**What the exercise asks:**
Could you restate the whole listing word for word?

**Data for this task:**

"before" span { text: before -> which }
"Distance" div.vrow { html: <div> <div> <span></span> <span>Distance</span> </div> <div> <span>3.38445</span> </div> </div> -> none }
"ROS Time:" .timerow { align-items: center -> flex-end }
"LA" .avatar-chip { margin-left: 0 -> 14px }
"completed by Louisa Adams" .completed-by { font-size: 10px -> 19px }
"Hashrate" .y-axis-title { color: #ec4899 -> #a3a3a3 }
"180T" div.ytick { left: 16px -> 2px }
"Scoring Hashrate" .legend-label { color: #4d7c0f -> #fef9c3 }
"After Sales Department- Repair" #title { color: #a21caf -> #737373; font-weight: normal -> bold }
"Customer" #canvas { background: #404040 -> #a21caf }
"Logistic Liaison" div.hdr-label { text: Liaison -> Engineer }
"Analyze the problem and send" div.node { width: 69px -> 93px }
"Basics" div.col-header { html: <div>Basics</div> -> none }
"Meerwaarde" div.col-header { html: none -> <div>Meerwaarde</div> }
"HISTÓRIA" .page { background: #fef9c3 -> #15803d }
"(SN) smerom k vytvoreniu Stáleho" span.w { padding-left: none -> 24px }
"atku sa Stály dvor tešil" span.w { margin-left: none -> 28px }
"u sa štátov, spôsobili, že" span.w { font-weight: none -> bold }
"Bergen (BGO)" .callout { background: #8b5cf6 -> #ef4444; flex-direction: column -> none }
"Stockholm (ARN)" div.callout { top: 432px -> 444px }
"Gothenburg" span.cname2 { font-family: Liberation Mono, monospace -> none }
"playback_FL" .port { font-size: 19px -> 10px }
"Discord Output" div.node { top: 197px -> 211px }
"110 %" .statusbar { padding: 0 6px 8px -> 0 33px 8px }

**Exercise output:**
"before" span { text: before -> which }
"Distance" div.vrow { html: <div> <div> <span></span> <span>Distance</span> </div> <div> <span>3.38445</span> </div> </div> -> none }
"ROS Time:" .timerow { align-items: center -> flex-end }
"LA" .avatar-chip { margin-left: 0 -> 14px }
"completed by Louisa Adams" .completed-by { font-size: 10px -> 19px }
"Hashrate" .y-axis-title { color: #ec4899 -> #a3a3a3 }
"180T" div.ytick { left: 16px -> 2px }
"Scoring Hashrate" .legend-label { color: #4d7c0f -> #fef9c3 }
"After Sales Department- Repair" #title { color: #a21caf -> #737373; font-weight: normal -> bold }
"Customer" #canvas { background: #404040 -> #a21caf }
"Logistic Liaison" div.hdr-label { text: Liaison -> Engineer }
"Analyze the problem and send" div.node { width: 69px -> 93px }
"Basics" div.col-header { html: <div>Basics</div> -> none }
"Meerwaarde" div.col-header { html: none -> <div>Meerwaarde</div> }
"HISTÓRIA" .page { background: #fef9c3 -> #15803d }
"(SN) smerom k vytvoreniu Stáleho" span.w { padding-left: none -> 24px }
"atku sa Stály dvor tešil" span.w { margin-left: none -> 28px }
"u sa štátov, spôsobili, že" span.w { font-weight: none -> bold }
"Bergen (BGO)" .callout { background: #8b5cf6 -> #ef4444; flex-direction: column -> none }
"Stockholm (ARN)" div.callout { top: 432px -> 444px }
"Gothenburg" span.cname2 { font-family: Liberation Mono, monospace -> none }
"playback_FL" .port { font-size: 19px -> 10px }
"Discord Output" div.node { top: 197px -> 211px }
"110 %" .statusbar { padding: 0 6px 8px -> 0 33px 8px }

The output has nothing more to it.